Wednesday, August 27, 2025

The legacy of a laminitis fighter: Dr. Agne's brave run in a Saratoga stakes race

Dr. Agne, a two-year-old colt out of Lady Eli, is named for Dr. Bob Agne, an equine podiatry vet with Rood & Riddle who treated Lady Eli for laminitis. The coltwill run in the With Anticipation Stakes at Saratoga.

News flash: Dr. Agne, an up-and-coming two-year-old racehorse named for the late equine podiatry veterinarian Bob Agne of Rood & Riddle Equine Hospital, made his second career start on Thursday, August 28 in the Grade 3 With Anticipation Stakes at 1 1/16 miles at Saratoga.

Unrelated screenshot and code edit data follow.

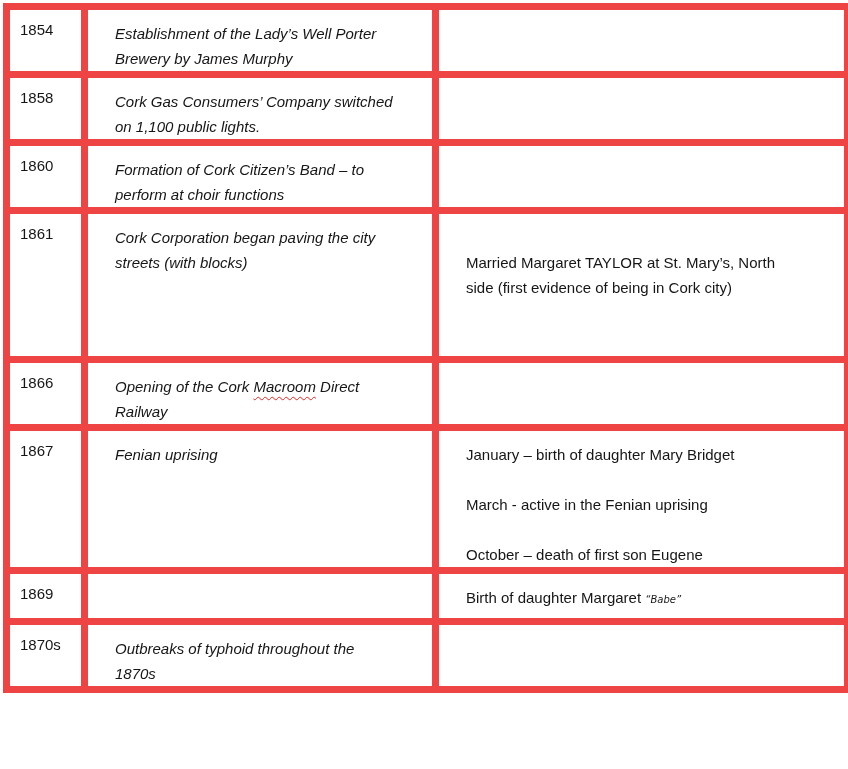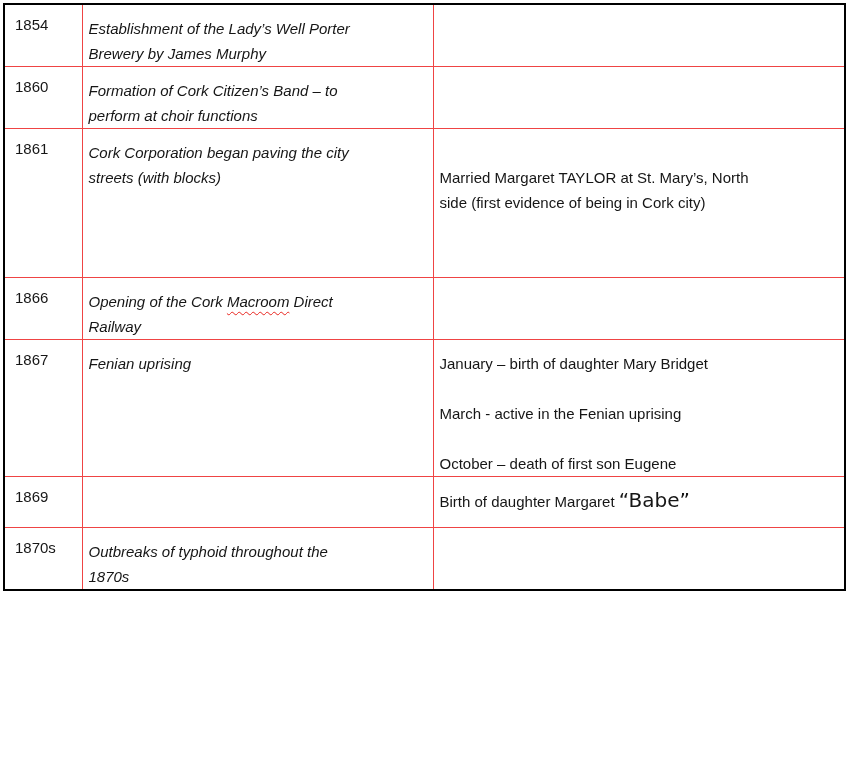--- a/index.html
+++ b/index.html
@@ -13,49 +13,51 @@
   table.timeline{
     position:absolute;left:3px;top:3px;
     width:841px;
     border-collapse:collapse;
     table-layout:fixed;
     border:2px solid #000000;
     font-size:15px;
     color:#161616;
   }
   td{
-    border:1px solid #ef4444;
+    border:7px solid #ef4444;
     vertical-align:top;
     padding:11px 6px 0 6px;
     overflow:hidden;
   }
   td.year{
     padding-left:10px;
     font-style:normal;
   }
   td.events{
     font-style:italic;
   }
   td.personal{
     font-style:normal;
   }
   .line{
     min-height:25px;
     line-height:25px;
     white-space:nowrap;
+    margin-left:21px;
   }
   .misspelled{
     text-decoration:underline wavy #e8251f;
     text-decoration-thickness:1px;
     text-underline-offset:4px;
     text-decoration-skip-ink:none;
   }
   .nickname{
     font-family:"DejaVu Sans",sans-serif;
-    font-size:20px;
+    font-size:10px;
+    font-style:italic;
   }
 </style>
 </head>
 <body>
 
 <div class="page">
   <table class="timeline">
     <colgroup>
       <col style="width:78px">
       <col style="width:351px">
@@ -65,20 +67,28 @@
     <tbody>
         <tr style="height:53px">
       <td class="year">1854</td>
       <td class="events">
         <div class="line">Establishment of the Lady’s Well Porter</div>
         <div class="line">Brewery by James Murphy</div>
       </td>
       <td class="personal"></td>
     </tr>
 
+    <tr style="height:51px">
+      <td class="year">1858</td>
+      <td class="events">
+        <div class="line">Cork Gas Consumers’ Company switched</div>
+        <div class="line">on 1,100 public lights.</div>
+      </td>
+      <td class="personal"></td>
+    </tr>
 
     <tr style="height:51px">
       <td class="year">1860</td>
       <td class="events">
         <div class="line">Formation of Cork Citizen’s Band – to</div>
         <div class="line">perform at choir functions</div>
       </td>
       <td class="personal"></td>
     </tr>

You didn’t have to be a racing fan to want this horse to win at Saratoga today. You just had to hear his story.
 
On July 11, 2025, many of us watched a young two-year-old Thoroughbred win his first start at Saratoga racecourse in upstate New York. It wasn't just your average horse race; this colt has a story

His story is about his dam. His story is about his name. But mostly, his story is about laminitis and the people who fight it.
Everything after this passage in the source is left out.